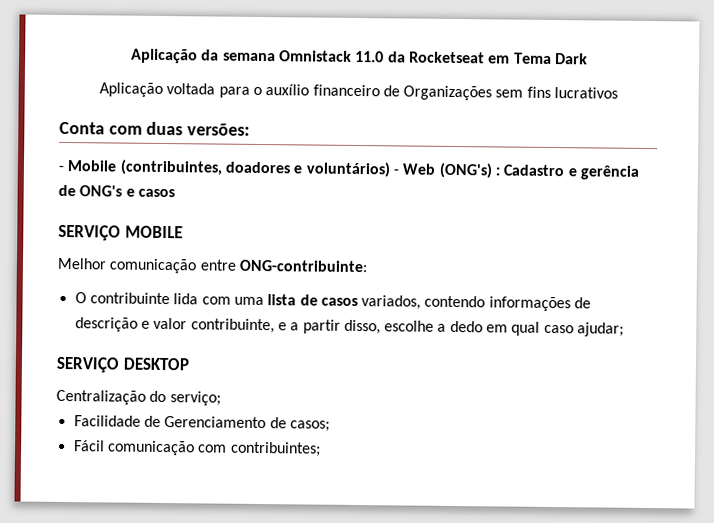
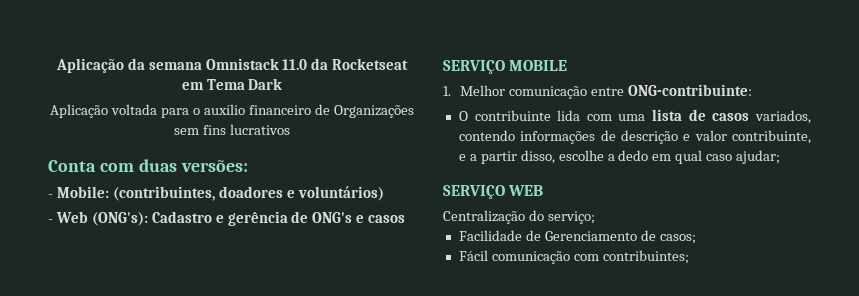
- - Mobile (contribuintes, doadores e voluntários) - Web (ONG's) : Cadastro e gerência de ONG's e casos
+ - Mobile: (contribuintes, doadores e voluntários)
+ - Web (ONG's): Cadastro e gerência de ONG's e casos
- Melhor comunicação entre ONG-contribuinte:
+ 1. Melhor comunicação entre ONG-contribuinte:
- SERVIÇO DESKTOP
+ SERVIÇO WEB

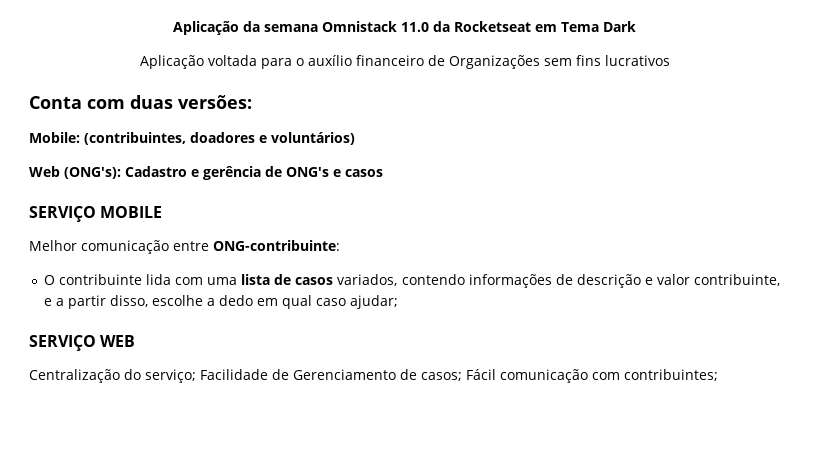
- - Mobile: (contribuintes, doadores e voluntários)
+ Mobile: (contribuintes, doadores e voluntários)
- - Web (ONG's): Cadastro e gerência de ONG's e casos
+ Web (ONG's): Cadastro e gerência de ONG's e casos
- 1. Melhor comunicação entre ONG-contribuinte:
+ Melhor comunicação entre ONG-contribuinte:
- Centralização do serviço;
- Facilidade de Gerenciamento de casos;
- Fácil comunicação com contribuintes;
+ Centralização do serviço; Facilidade de Gerenciamento de casos; Fácil comunicação com contribuintes;

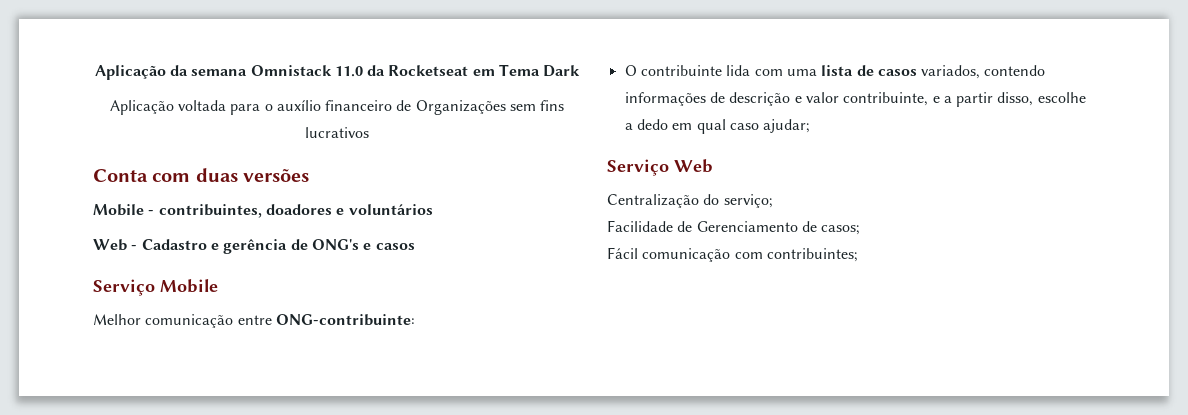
- Conta com duas versões:
- Mobile: (contribuintes, doadores e voluntários)
- Web (ONG's): Cadastro e gerência de ONG's e casos
+ Conta com duas versões
+ Mobile - contribuintes, doadores e voluntários
+ Web - Cadastro e gerência de ONG's e casos
- SERVIÇO MOBILE
+ Serviço Mobile
- SERVIÇO WEB
+ Serviço Web
- Centralização do serviço; Facilidade de Gerenciamento de casos; Fácil comunicação com contribuintes;
+ Centralização do serviço;
+ Facilidade de Gerenciamento de casos;
+ Fácil comunicação com contribuintes;

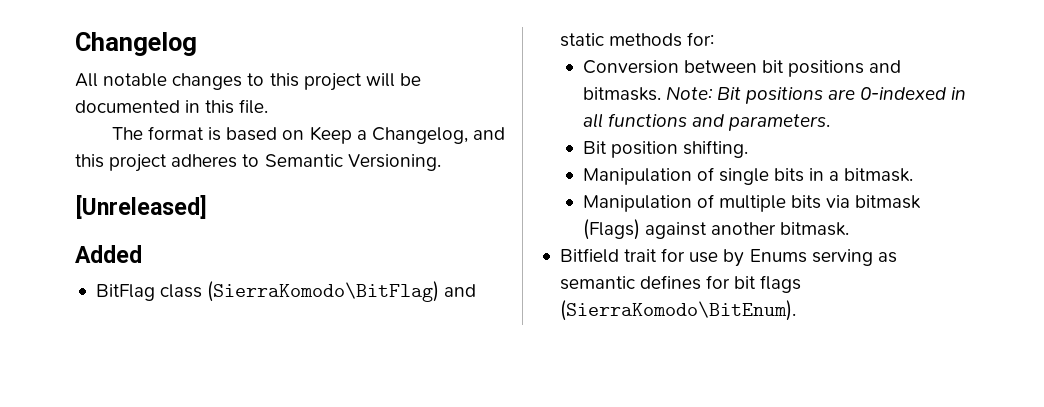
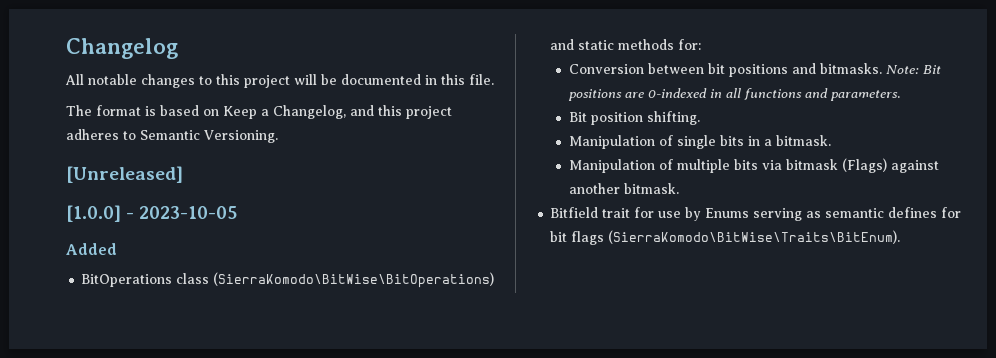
+ [1.0.0] - 2023-10-05
  Added
- BitFlag class (SierraKomodo\BitFlag) and static methods for:
+ BitOperations class (SierraKomodo\BitWise\BitOperations) and static methods for:
- Bitfield trait for use by Enums serving as semantic defines for bit flags (SierraKomodo\BitEnum).
+ Bitfield trait for use by Enums serving as semantic defines for bit flags (SierraKomodo\BitWise\Traits\BitEnum).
================
What is needed is an exact copy of the lines from the line with "- Melhor comunicação" to the end of the data above, both included, without any pictures.

▶ Result of the exercise
- Melhor comunicação entre ONG-contribuinte:
+ 1. Melhor comunicação entre ONG-contribuinte:
- SERVIÇO DESKTOP
+ SERVIÇO WEB

- - Mobile: (contribuintes, doadores e voluntários)
+ Mobile: (contribuintes, doadores e voluntários)
- - Web (ONG's): Cadastro e gerência de ONG's e casos
+ Web (ONG's): Cadastro e gerência de ONG's e casos
- 1. Melhor comunicação entre ONG-contribuinte:
+ Melhor comunicação entre ONG-contribuinte:
- Centralização do serviço;
- Facilidade de Gerenciamento de casos;
- Fácil comunicação com contribuintes;
+ Centralização do serviço; Facilidade de Gerenciamento de casos; Fácil comunicação com contribuintes;

- Conta com duas versões:
- Mobile: (contribuintes, doadores e voluntários)
- Web (ONG's): Cadastro e gerência de ONG's e casos
+ Conta com duas versões
+ Mobile - contribuintes, doadores e voluntários
+ Web - Cadastro e gerência de ONG's e casos
- SERVIÇO MOBILE
+ Serviço Mobile
- SERVIÇO WEB
+ Serviço Web
- Centralização do serviço; Facilidade de Gerenciamento de casos; Fácil comunicação com contribuintes;
+ Centralização do serviço;
+ Facilidade de Gerenciamento de casos;
+ Fácil comunicação com contribuintes;

+ [1.0.0] - 2023-10-05
  Added
- BitFlag class (SierraKomodo\BitFlag) and static methods for:
+ BitOperations class (SierraKomodo\BitWise\BitOperations) and static methods for:
- Bitfield trait for use by Enums serving as semantic defines for bit flags (SierraKomodo\BitEnum).
+ Bitfield trait for use by Enums serving as semantic defines for bit flags (SierraKomodo\BitWise\Traits\BitEnum).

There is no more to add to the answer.